[Task to complete]: From the records below, please repeat exactly the line that has "run docker container", the line that has "in client/build folder)", and every line between them, and nothing else.

[Information given]:
******************************

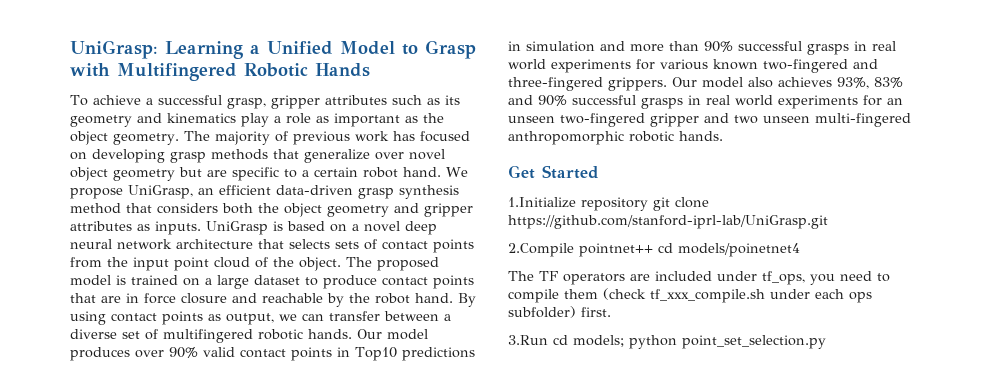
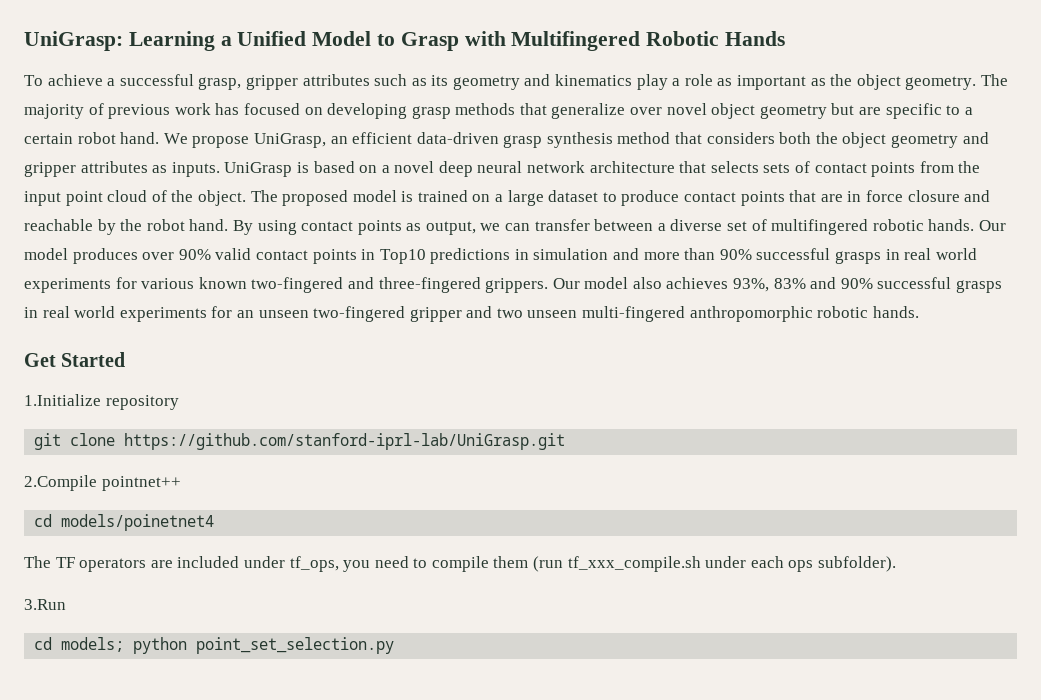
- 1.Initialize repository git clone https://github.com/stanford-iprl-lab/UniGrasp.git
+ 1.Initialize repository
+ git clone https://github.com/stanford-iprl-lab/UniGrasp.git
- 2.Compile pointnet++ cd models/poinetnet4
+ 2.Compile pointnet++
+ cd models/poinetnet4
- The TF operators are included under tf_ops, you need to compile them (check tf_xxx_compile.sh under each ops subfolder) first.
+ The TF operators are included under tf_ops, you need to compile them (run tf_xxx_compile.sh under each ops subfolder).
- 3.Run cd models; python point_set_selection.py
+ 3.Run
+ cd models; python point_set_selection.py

******************************

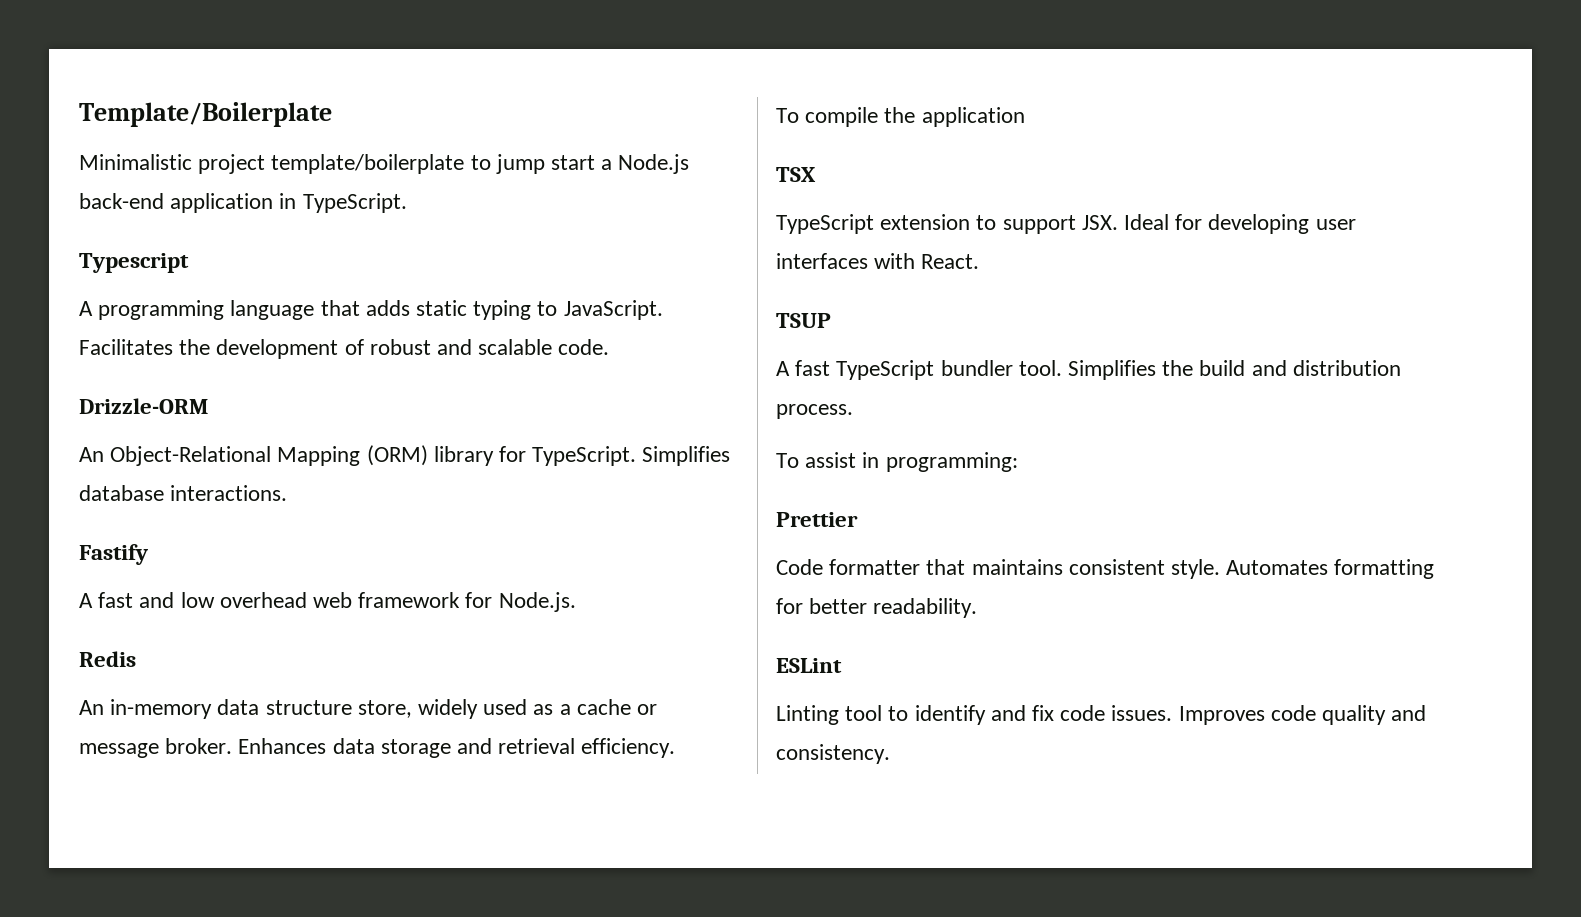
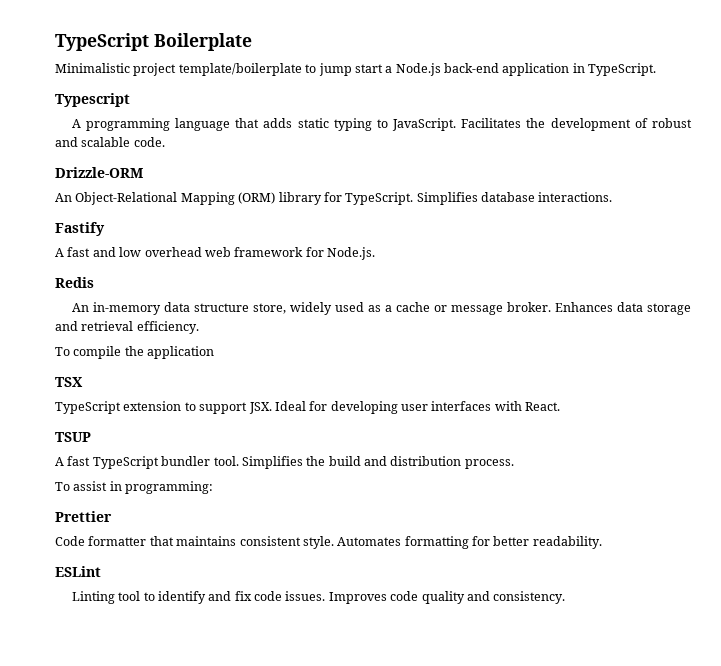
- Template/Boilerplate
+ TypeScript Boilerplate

******************************

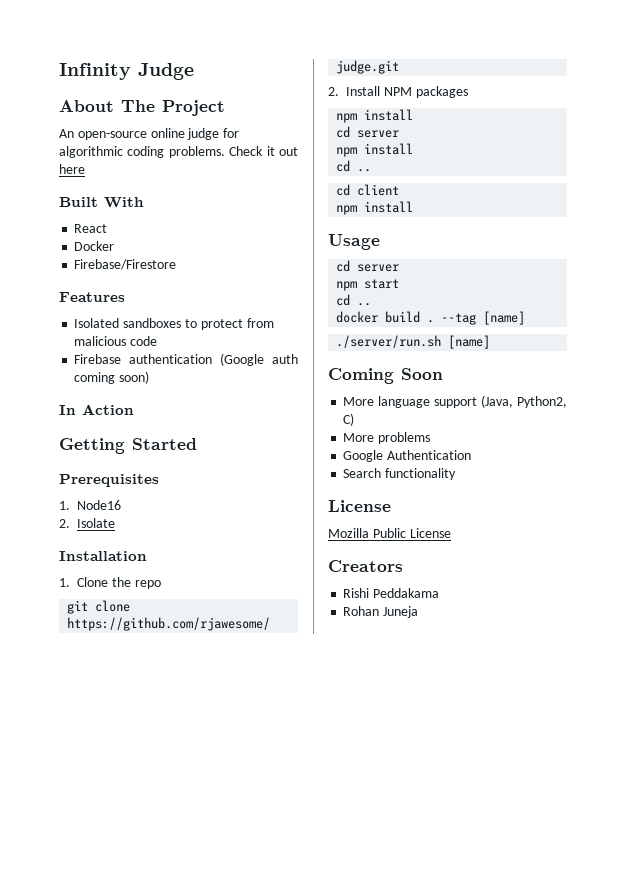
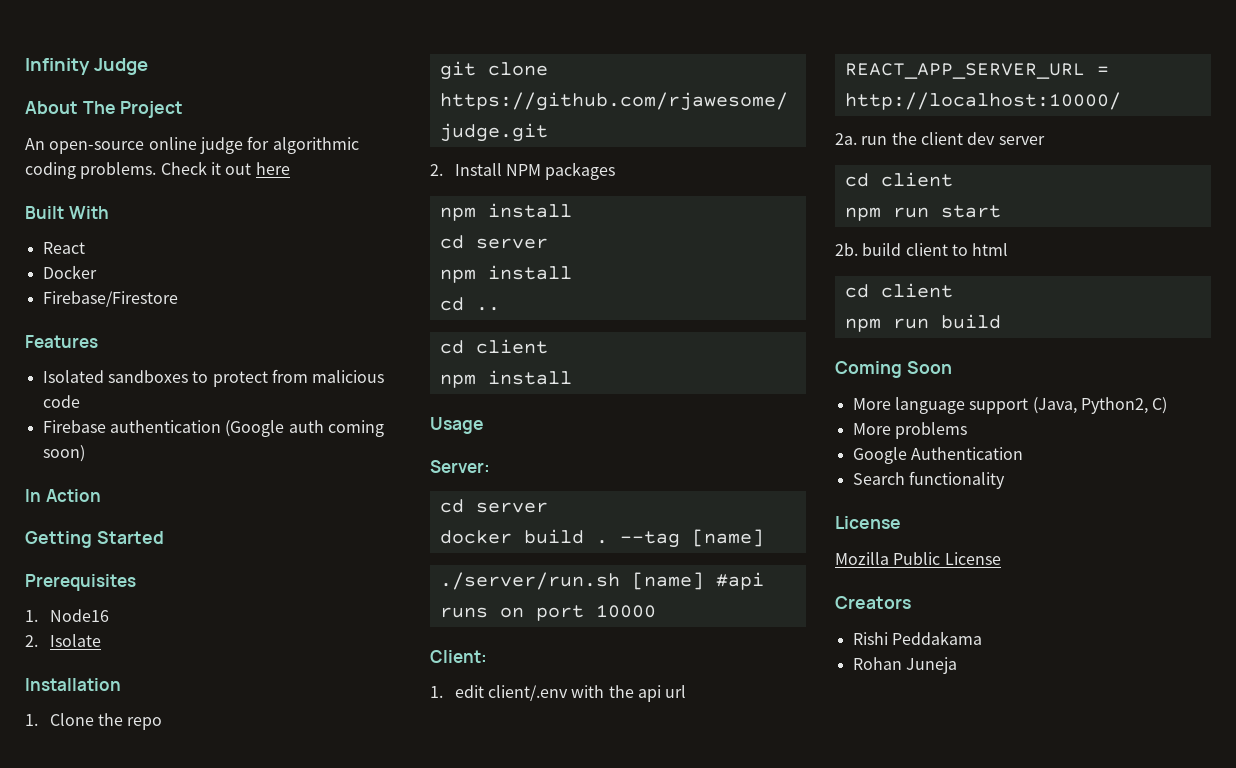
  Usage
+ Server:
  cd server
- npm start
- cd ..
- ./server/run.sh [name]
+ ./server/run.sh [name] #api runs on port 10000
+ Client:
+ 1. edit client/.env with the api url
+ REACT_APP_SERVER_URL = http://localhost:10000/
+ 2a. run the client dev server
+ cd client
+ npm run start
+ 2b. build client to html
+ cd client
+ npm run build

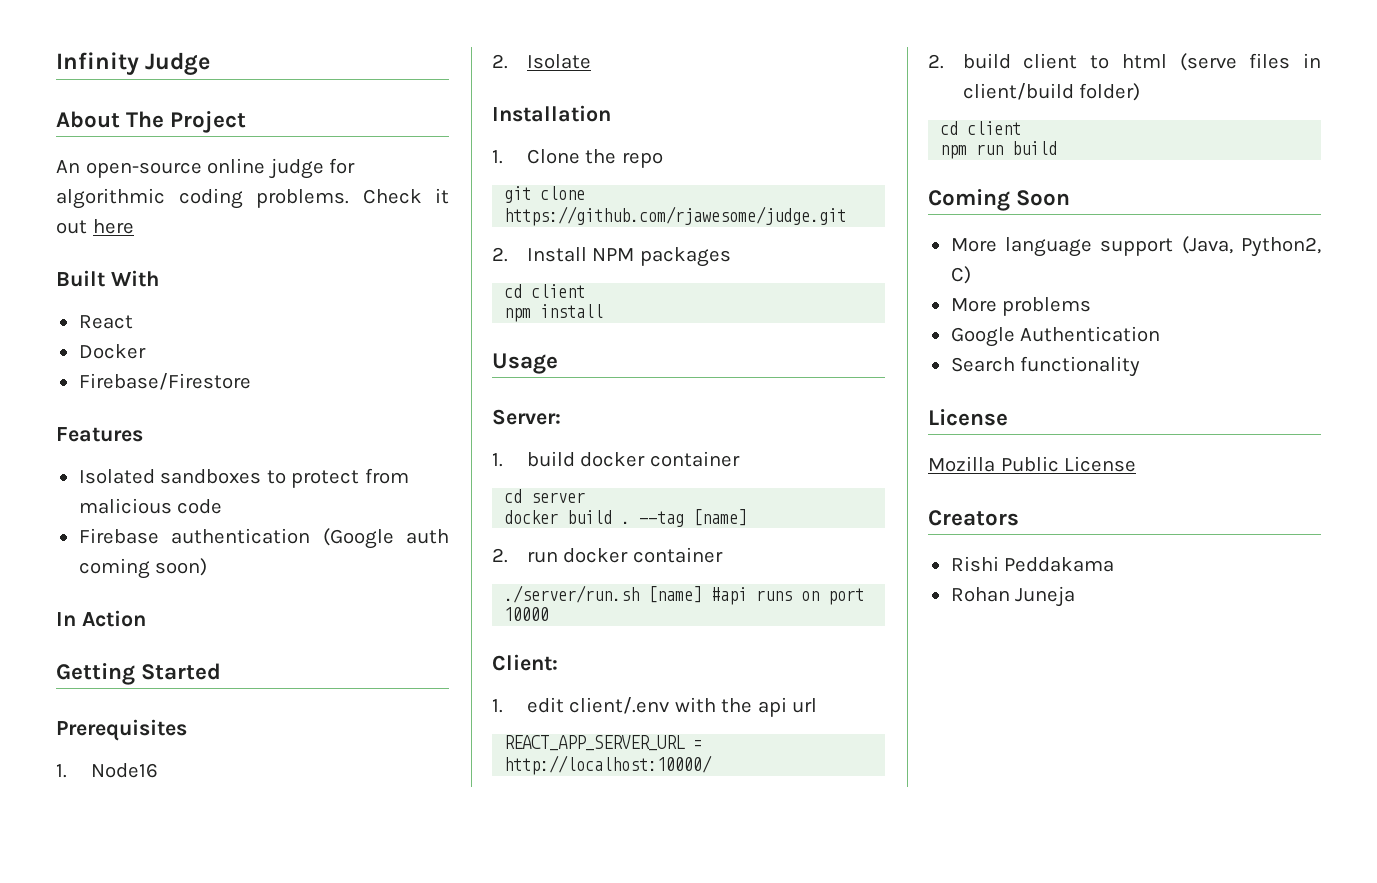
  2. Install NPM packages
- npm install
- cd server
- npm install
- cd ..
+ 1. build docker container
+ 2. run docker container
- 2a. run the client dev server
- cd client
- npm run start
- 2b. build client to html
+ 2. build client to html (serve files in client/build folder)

******************************

[Your response]:
+ 2. run docker container
- 2a. run the client dev server
- cd client
- npm run start
- 2b. build client to html
+ 2. build client to html (serve files in client/build folder)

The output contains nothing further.